# Glass block in wood frame wall



## dielectricunion (Feb 27, 2013)

Apologies in advance, this is kind of an ignorant question... I've never worked with glass block before. I'm adding two simple "windows" in a newly built exterior wall. Is it practical to make your own mortar mix? I have lime, Portland, and sand. Obviously not white, but this is for my own place, not a customer, so I'm not sure that I mind grey. All I'm installing are two vertical lines of 6 blocks, 8x8s. Can I build a wood frame or is there a metal track that's more preferable?


----------



## Tscarborough (Feb 25, 2006)

Mortar to wood will always crack. Better to use a vinyl or metal channel frame and caulk the dis-similar materials.


----------



## dielectricunion (Feb 27, 2013)

Yeah I wasn't imagining that mortar wasn't going to fit in, but I definitely like the look of mortared block better than those pointed with a silicone or other tube product. Should be pretty easy to frame it out using the PVC track. Just wanted to make sure I'm not buying some DIY track accessories that were totally unnecessary.


----------



## Tscarborough (Feb 25, 2006)

If it is 1 block wide, 6 block high you do not need any accessories other than the channel, mortar, and caulk.


----------



## dielectricunion (Feb 27, 2013)

I've seen a few types of stainless rebar but I assume that's not needed in single block to block joints only 1 wide


----------



## Fouthgeneration (Jan 7, 2014)

If there is any chance the glass block will be bumped during their lifetimes, I'd band them with some galvanised wire.
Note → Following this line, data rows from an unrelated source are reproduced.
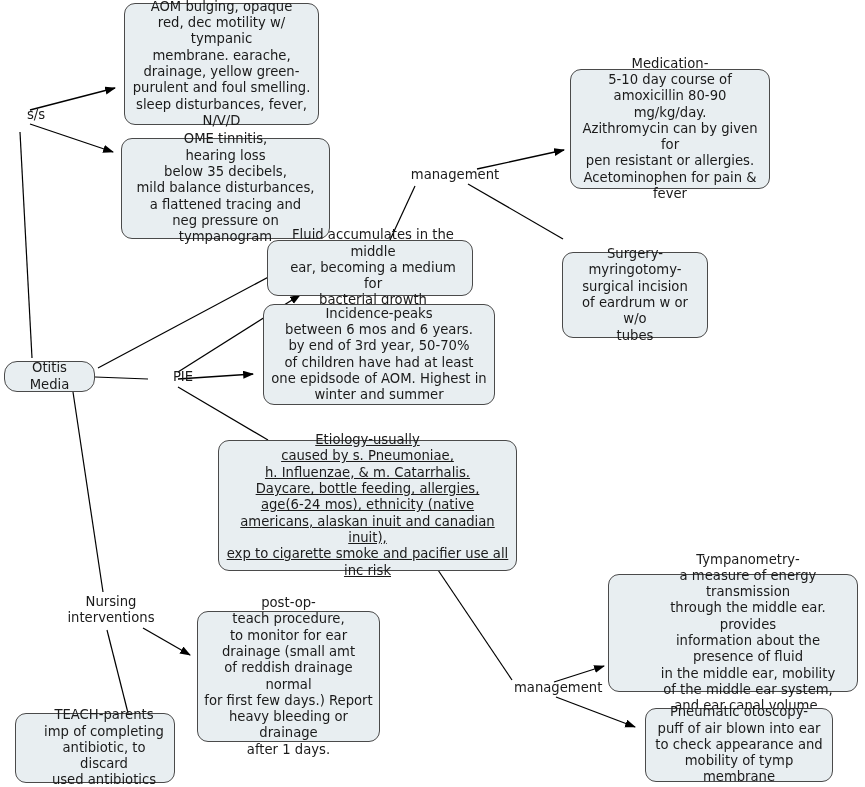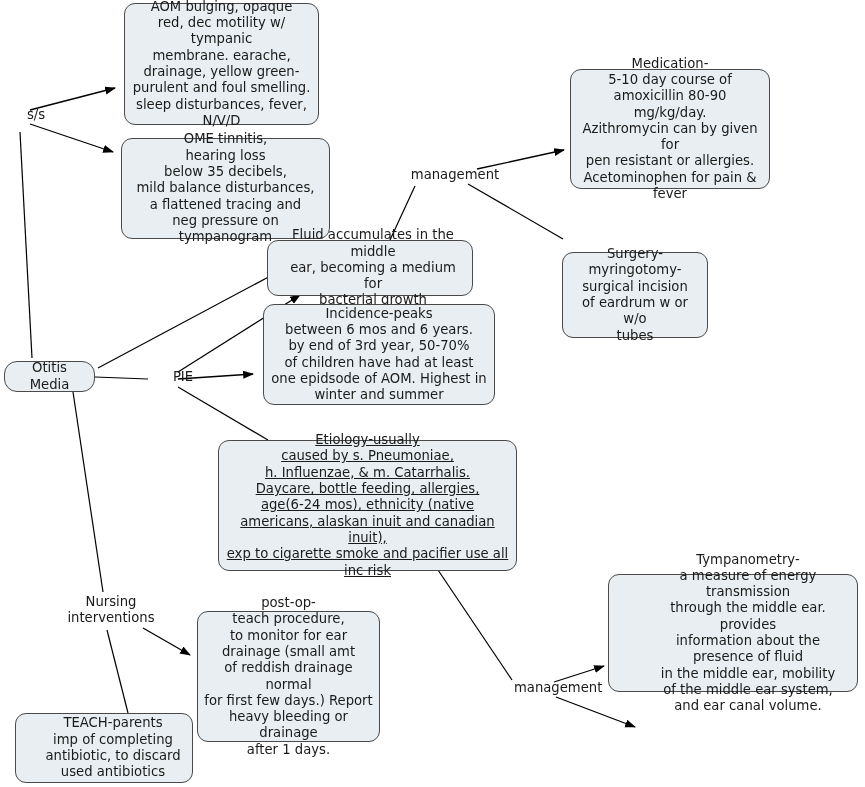"TEACH-parents" div.node { width: 178px -> 160px }
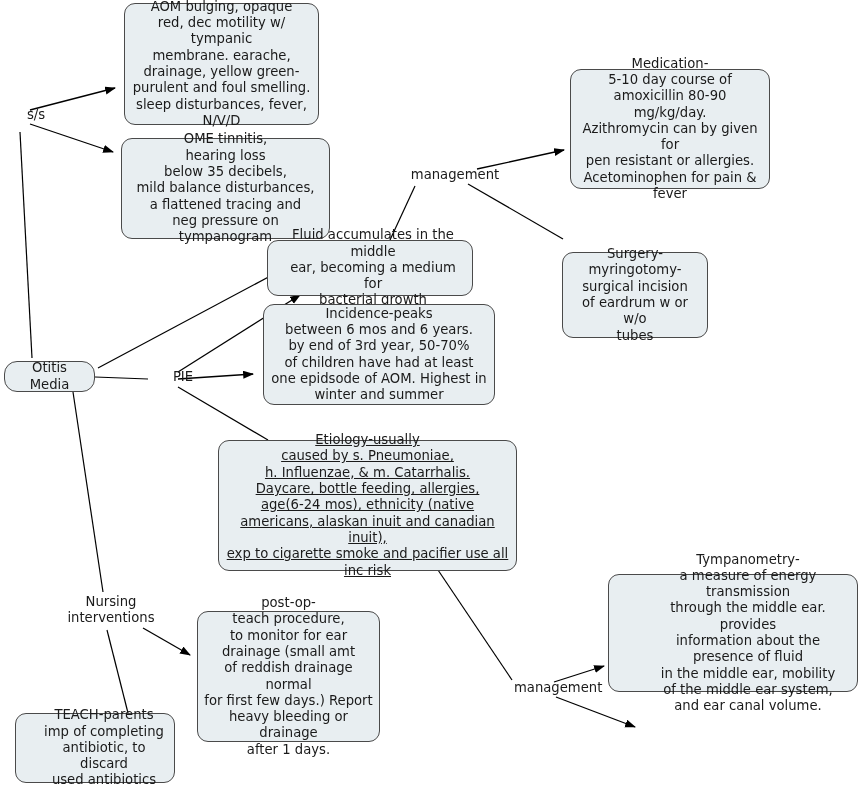"Pneumatic otoscopy-" div.node { html: none -> <div>Pneumatic otoscopy- puff of air blown into ear to check appearance and mobility of tymp membrane</div> }
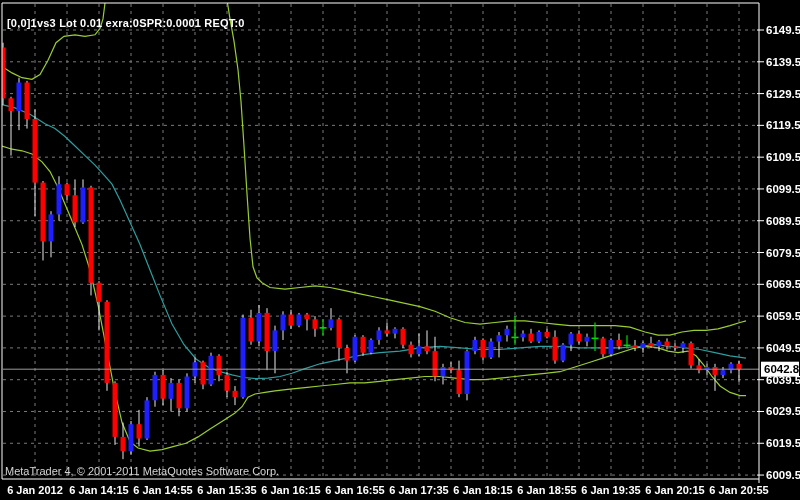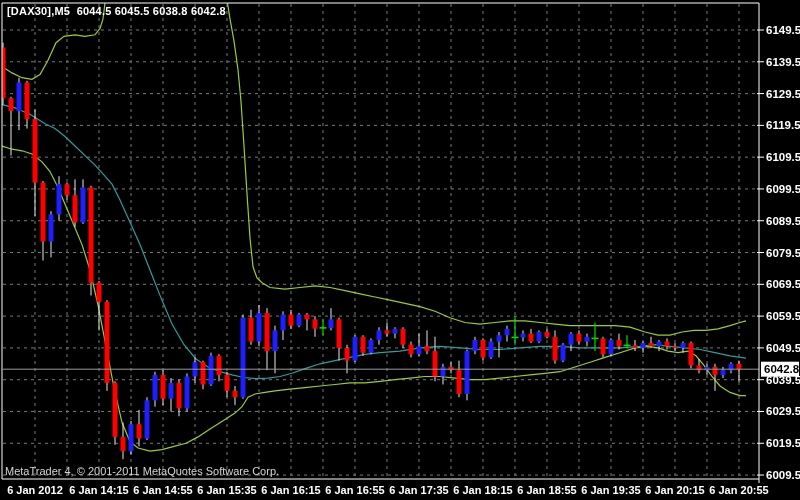"[DAX30],M5 6044.5 6045.5 6038.8 6042.8" div.ohlc-title { html: <div>[DAX30],M5 6044.5 6045.5 6038.8 6042.8</div> -> none }
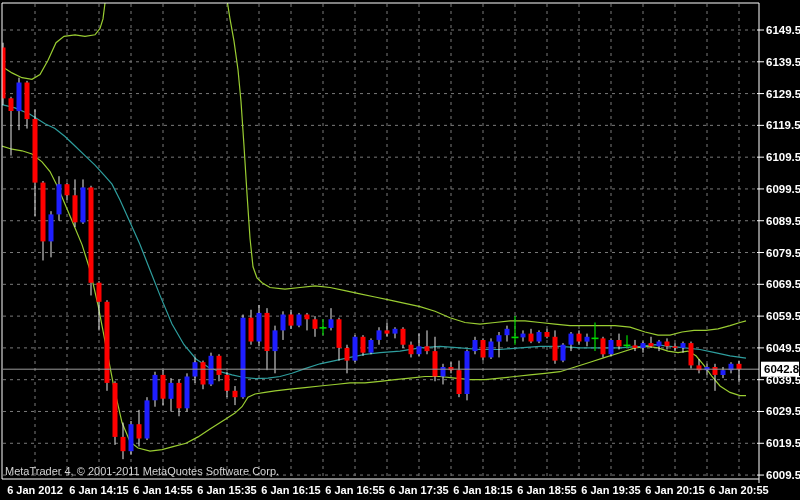"[0,0]1vs3 Lot 0.01 exra:0SPR:0.0001" div.ohlc-title { html: none -> <div>[0,0]1vs3 Lot 0.01 exra:0SPR:0.0001 REQT:0</div> }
Some block are availiable with a factory white coating that increases light transmittal when laid in non white mortars.

I'd follow Tscar advice and use the plastic channel and lay up the glass block and wrap with the channel mold in a jig an eight inch smaller then the opening, let it set up a couple of days then slide the whole block sash in your R.O. Installing the block in the channel mounted in the opening would be rather difficult.


----------



## mikeswoods (Oct 11, 2008)

Most brick yards will build and band the blocks for you---this way you do not need to learn the masons trade---very reasonable charge at my brickyard.


----------



## dielectricunion (Feb 27, 2013)

mikeswoods said:


> Most brick yards will build and band the blocks for you---this way you do not need to learn the masons trade---very reasonable charge at my brickyard.


 I've tried the masons trade here and there and it's safe to say I've got a lot more practice ahead of me!


----------



## stonecutter (May 13, 2010)

dielectricunion said:


> Yeah I wasn't imagining that mortar wasn't going to fit in, but I definitely like the look of mortared block better than those pointed with a silicone or other tube product. Should be pretty easy to frame it out using the PVC track. Just wanted to make sure I'm not buying some DIY track accessories that were totally unnecessary.


Just use a sanded caulk. That replicates mortar pretty well and you can color match it to your grout once it dries.


----------



## dielectricunion (Feb 27, 2013)

This is one of the glass block windows I'm attempting to frame. Not sure if this is going to be acceptable but im going to assemble it and see if it works. Most of my difficulties have been figuring out how I'm going to trim/flash and tie it into the aluminum siding that will be on the outside.

It's in my own house (like most of the unpaid projects I've been working on for the last year) otherwise, I would not be convincing a client that I knew what I was doing!


----------



## dielectricunion (Feb 27, 2013)

...


----------



## dielectricunion (Feb 27, 2013)

please criticize :wheelchair:


----------



## dom-mas (Nov 26, 2011)

looks ok


----------



## CarpenterSFO (Dec 12, 2012)

I put 2 drip caps over the top row of block - once inside the frame, and once over the top of that, and flash the inside of the frame all around with metal - copper usually - sometimes with a small lip inside, but usually with the flashing stopping just short of the interior side of the block. Glass block will eventually fail - you have mortar joints from exterior all the way to interior, and you need to be ready for water to get at least half-way in, and if it runs to the sill, to have a way out.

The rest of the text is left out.